I've ordered from them several times, and have yet to be disappointed.  I have no "stake" in this company and don't know anyone who works there, just to be clear... I'm just passing along my personal experience.

If you're not in a real big hurry to buy, sign up for a free account and they'll send you advance sales notices.  I usually wait for those to stock up.  It's not unusual for Apmex to have bullion silver sales at 79 to 99 cents over spot, and their markup on Silver Eagles and coins isn't too bad either.  (Can you tell I'm a "silver junkie?")

They ship fast and super secure... only real drawback I can think of is that they require a $50 minimum order and their shipping charges start at $10 and go up from there.  Not bad if you're buying in bulk, but painful if you're just buying one or two items.

----------


## ChooseLiberty

Thanks for the info folks.

Please feel free to continue recommendations.

----------


## Original_Intent

Another vote for Apmex. If you get on their email list and buy when they are having a 99cent over spot sale I don't think you can beat them.

Although i am a silver bug, if you were going to get get 100 oz bars I don't know why you wouldn't go with a 1 oz gold coin instead. Easy to conceal and convenient to carry. Yes you get a better spot price on 100 oz bars, but you probably are not going to beat 99 cents above spot by much.
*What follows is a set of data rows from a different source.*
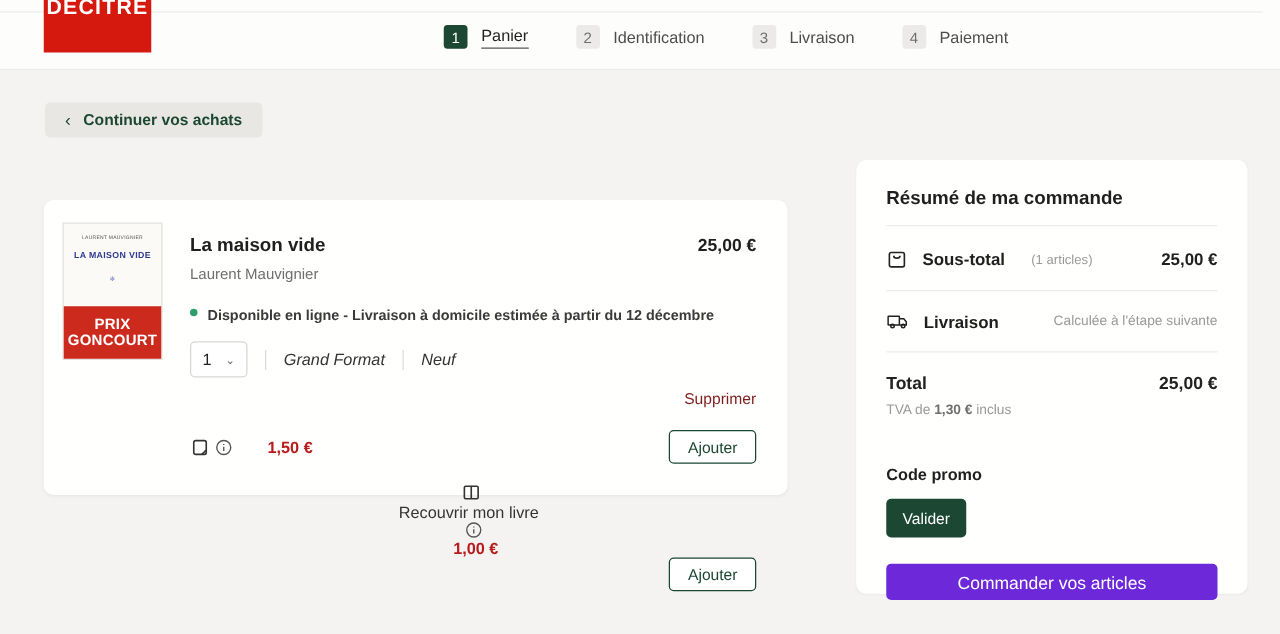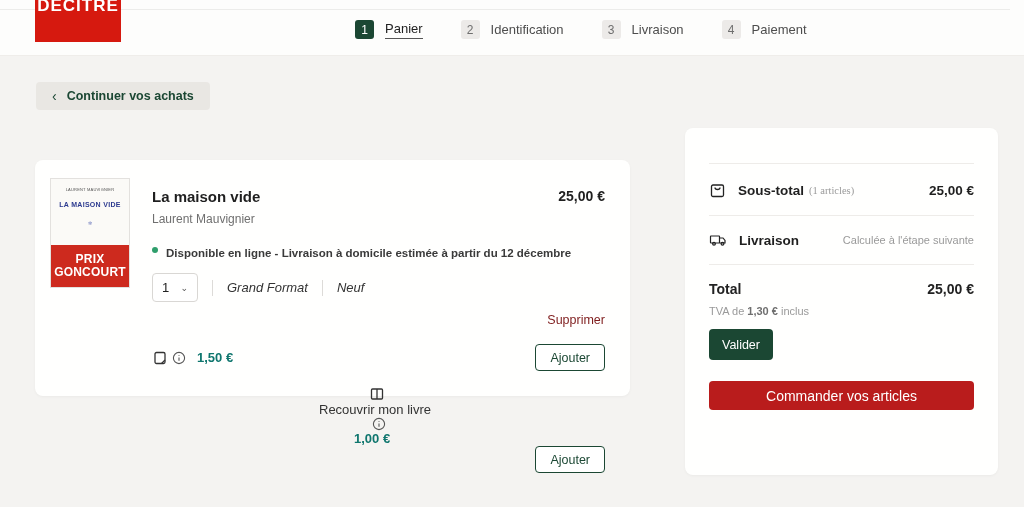--- a/index.html
+++ b/index.html
@@ -103,41 +103,41 @@
   .qty-select .chev-down { font-size: 9px; color: #555; }
   .meta-sep { width: 1px; height: 16px; background: #dddbd8; margin: 0 14px; }
   .meta-text { font-size: 13px; color: #333; font-style: italic; }
   .remove-row { text-align: right; margin-top: 8px; }
   .remove-link { font-size: 12.5px; color: #7f1d1d; cursor: pointer; }
   .addon-row { display: flex; align-items: center; margin-top: 16px; }
   .addon-row + .addon-row { margin-top: 15px; flex-direction: column; }
   .addon-icon { width: 20px; color: #333; flex: none; display: flex; }
   .addon-label { font-size: 13px; color: #333; width: 152px; margin-left: 33px; }
   .info-icon { color: #555; display: flex; flex: none; cursor: pointer; }
-  .addon-price { font-size: 13px; font-weight: bold; color: #0f766e; margin-left: 11px; width: 60px; }
+  .addon-price { font-size: 13px; font-weight: bold; color: #b91c1c; margin-left: 28px; width: 60px; }
   .addon-add-btn {
     margin-left: auto;
     height: 27px; padding: 0 14px;
     background: #fff; border: 1px solid #1b4733; border-radius: 4px;
     font-family: inherit; font-size: 12.5px; color: #1b4733; cursor: pointer;
   }
 
   
   .summary {
     position: absolute; top: 128px; left: 685px; width: 313px; height: 347px;
     background: #fffffe; border-radius: 8px;
     box-shadow: 0 1px 3px rgba(0,0,0,0.04);
     padding: 22px 24px 0 24px;
   }
   .summary-title { font-size: 15px; font-weight: bold; color: #1f1f1f; }
   .divider { height: 1px; background: #eeece9; margin: 13px 0; }
   .sum-row { display: flex; align-items: center; }
   .sum-row .row-icon { display: flex; color: #222; margin-right: 12px; flex: none; }
   .row-label { font-size: 13.5px; font-weight: bold; color: #1f1f1f; }
-  .row-note-inline { font-size: 10.5px; color: #9a9a9a; margin-left: 5px; font-family: Liberation Serif, serif; }
+  .row-note-inline { font-size: 10.5px; color: #9a9a9a; margin-left: 21px; }
   .row-value { margin-left: auto; font-size: 13.5px; font-weight: bold; color: #1f1f1f; }
   .row-note-right { margin-left: auto; font-size: 11px; color: #9a9a9a; }
   .total-row { display: flex; margin-top: 16px; }
   .total-label { font-size: 14px; font-weight: bold; text-align: center; }
   .total-value { margin-left: auto; font-size: 14px; font-weight: bold; }
   .vat-line { font-size: 11px; color: #9a9a9a; margin-top: 8px; }
   .vat-line b { color: #6f6f6f; }
   .promo-label { font-size: 13px; font-weight: bold; color: #1f1f1f; margin-top: 38px; }
   .promo-row { display: flex; margin-top: 12px; gap: 10px; }
   .promo-input {
@@ -146,21 +146,21 @@
     font-family: inherit; font-size: 12.5px; color: #333;
   }
   .promo-input::placeholder { color: #a9a7a4; }
   .promo-validate-btn {
     height: 31px; padding: 0 13px;
     background: #1b4733; color: #fff; border: none; border-radius: 4px;
     font-family: inherit; font-size: 12.5px; cursor: pointer;
   }
   .checkout-btn {
     width: 100%; height: 29px; margin-top: 21px;
-    background: #b91c1c; color: #fff; border: none; border-radius: 4px;
+    background: #6d28d9; color: #fff; border: none; border-radius: 4px;
     font-family: inherit; font-size: 14px; cursor: pointer;
   }
 </style>
 </head>
 <body>
 
 <div class="header">
   <div class="header-subline"></div>
 </div>
 
@@ -266,20 +266,21 @@
           <line x1="7" y1="4.2" x2="7" y2="4.9"></line>
         </svg>
       </span>
       <span class="addon-price">1,00 €</span>
       <button class="addon-add-btn">Ajouter</button>
     </div>
   </div>
 </div>
 
 <div class="summary">
+  <div class="summary-title">Résumé de ma commande</div>
   <div class="divider"></div>
 
   <div class="sum-row" style="margin-top:18px;">
     <span class="row-icon">
       <svg width="17" height="17" viewBox="0 0 17 17" fill="none" stroke="#222" stroke-width="1.3">
         <rect x="2.5" y="3" width="12" height="11.5" rx="1.5"></rect>
         <path d="M6 5.5 a2.5 2 0 0 0 5 0"></path>
       </svg>
     </span>
     <span class="row-label">Sous-total</span>
@@ -305,18 +306,19 @@
   <div class="total-row">
     <span class="total-label">Total</span>
     <span class="total-value">25,00 €</span>
   </div>
   <div class="vat-line">
     <span>TVA de</span>
     <b>1,30 €</b>
     <span>inclus</span>
   </div>
 
+  <div class="promo-label">Code promo</div>
   <div class="promo-row">
     <button class="promo-validate-btn">Valider</button>
   </div>
 
   <button class="checkout-btn">Commander vos articles</button>
 </div>
 
 </body></html>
I think kitco is pretty reputable but I have never bought from them.

----------


## Optatron

> Another vote for Apmex. If you get on their email list and buy when they are having a 99cent over spot sale I don't think you can beat them.
> 
> Although i am a silver bug, if you were going to get get 100 oz bars I don't know why you wouldn't go with a 1 oz gold coin instead. Easy to conceal and convenient to carry. Yes you get a better spot price on 100 oz bars, but you probably are not going to beat 99 cents above spot by much.
> 
> I think kitco is pretty reputable but I have never bought from them.


yeah, I don't get why people buy 100oz bars, who do they think they're selling it to next?

----------


## tremendoustie

> yeah, I don't get why people buy 100oz bars, who do they think they're selling it to next?
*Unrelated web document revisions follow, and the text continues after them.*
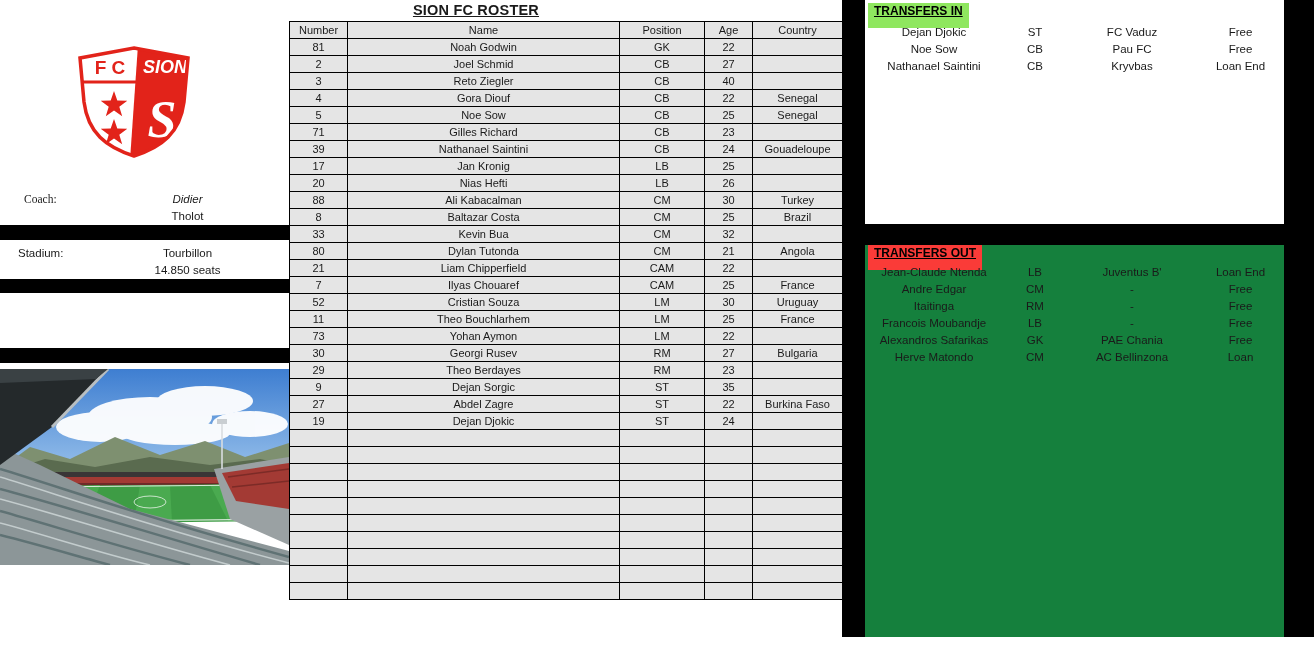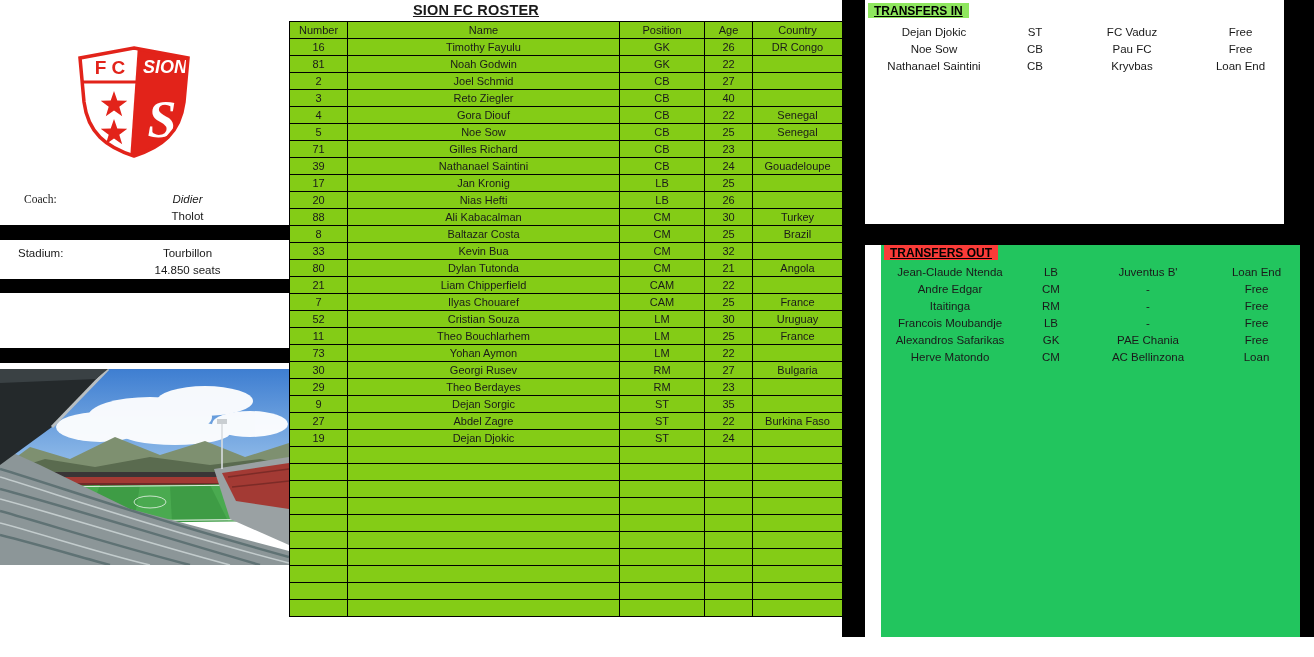--- a/index.html
+++ b/index.html
@@ -12,34 +12,34 @@
   .black-band { background:#000000; }
 
   
   #page-title {
     left:289px; top:2px; width:250px; text-align:right;
     font-size:14.5px; font-weight:bold; text-decoration:underline; letter-spacing:.2px;
   }
 
   
   #roster-table-wrap { left:289px; top:21px; }
-  table.roster { border-collapse:collapse; table-layout:fixed; background:#84cc16; }
+  table.roster { border-collapse:collapse; table-layout:fixed; background:#e5e5e5; }
   table.roster td, table.roster th {
     border:1px solid #000; height:17px; padding:0 2px;
     font-size:11px; font-weight:normal; text-align:center; vertical-align:middle;
     white-space:nowrap; overflow:hidden;
   }
 
   
   .info-label { font-size:11.5px; }
   .info-value { font-size:11.5px; text-align:center; }
 
   
   .transfer-header-box {
-    padding:1px 6px 0 6px; font-size:12px; font-weight:bold;
+    padding:1px 6px 10px 6px; font-size:12px; font-weight:bold;
     text-decoration:underline; color:#000; display:inline-block; white-space:nowrap;
   }
   .trow {
     display:grid; grid-template-columns:138px 64px 130px 87px;
     height:17px; align-items:center;
   }
   .trow span {
     text-align:center; font-size:11.5px; white-space:nowrap;
   }
 </style>
@@ -152,27 +152,20 @@
           <tr id="roster-head-row">
             <td>Number</td>
             <td>Name</td>
             <td>Position</td>
             <td>Age</td>
             <td>Country</td>
           </tr>
         </thead>
       <tbody id="roster-body">
           <tr>
-            <td>16</td>
-            <td>Timothy Fayulu</td>
-            <td>GK</td>
-            <td>26</td>
-            <td>DR Congo</td>
-          </tr>
-          <tr>
             <td>81</td>
             <td>Noah Godwin</td>
             <td>GK</td>
             <td>22</td>
             <td></td>
           </tr>
           <tr>
             <td>2</td>
             <td>Joel Schmid</td>
             <td>CB</td>
@@ -424,21 +417,21 @@
           <span>Nathanael Saintini</span>
           <span>CB</span>
           <span>Kryvbas</span>
           <span>Loan End</span>
         </div>
       </div>
   </div>
 
   <div class="abs black-band" style="left:865px; top:224px; width:419px; height:21px;"></div>
 
-  <div class="abs" style="left:865px; top:245px; width:419px; height:392px; background:#22c55e;margin-left:16px;">
+  <div class="abs" style="left:865px; top:245px; width:419px; height:392px; background:#15803d;">
     <div class="transfer-header-box" style="position: absolute; left: 3px; top: 0px; background: rgb(250, 59, 56);">
       <span>TRANSFERS OUT</span>
     </div>
     <div id="transfers-out-rows" style="position:absolute; left:0; top:18px; width:419px;">
         <div class="trow">
           <span>Jean-Claude Ntenda</span>
           <span>LB</span>
           <span>Juventus B'</span>
           <span>Loan End</span>
         </div>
I agree -- the only reason would be if you really want the lowest possible price over spot, and you've got a lot of money. I like barter, so I really like junk silver.

----------


## Optatron

> I agree -- the only reason would be if you really want the lowest possible price over spot, and you've got a lot of money. I like barter, so I really like junk silver.


still.

you need to look around and see who's going to buy it next, or else you might have to sell it for less per spot just to sell it sometime.

(another i don't like is because they're less in demand, less in supply, and less popular, overall harder to tell how real they are)

sometimes it doesn't matter if you got a bad deal, as long as you think you can get your money back + some profit by the time you need to cash out.

----------


## ChooseLiberty

True.  That's why you want something that the most people will be able to recognize as genuine PMs and carry on their person.

Values in current terms of about $20, $100, $1000 would be best IMO.





> still.
> 
> you need to look around and see who's going to buy it next, or else you might have to sell it for less per spot just to sell it sometime.
> 
> (another i don't like is because they're less in demand, less in supply, and less popular, overall harder to tell how real they are)
> 
> sometimes it doesn't matter if you got a bad deal, as long as you think you can get your money back + some profit by the time you need to cash out.

----------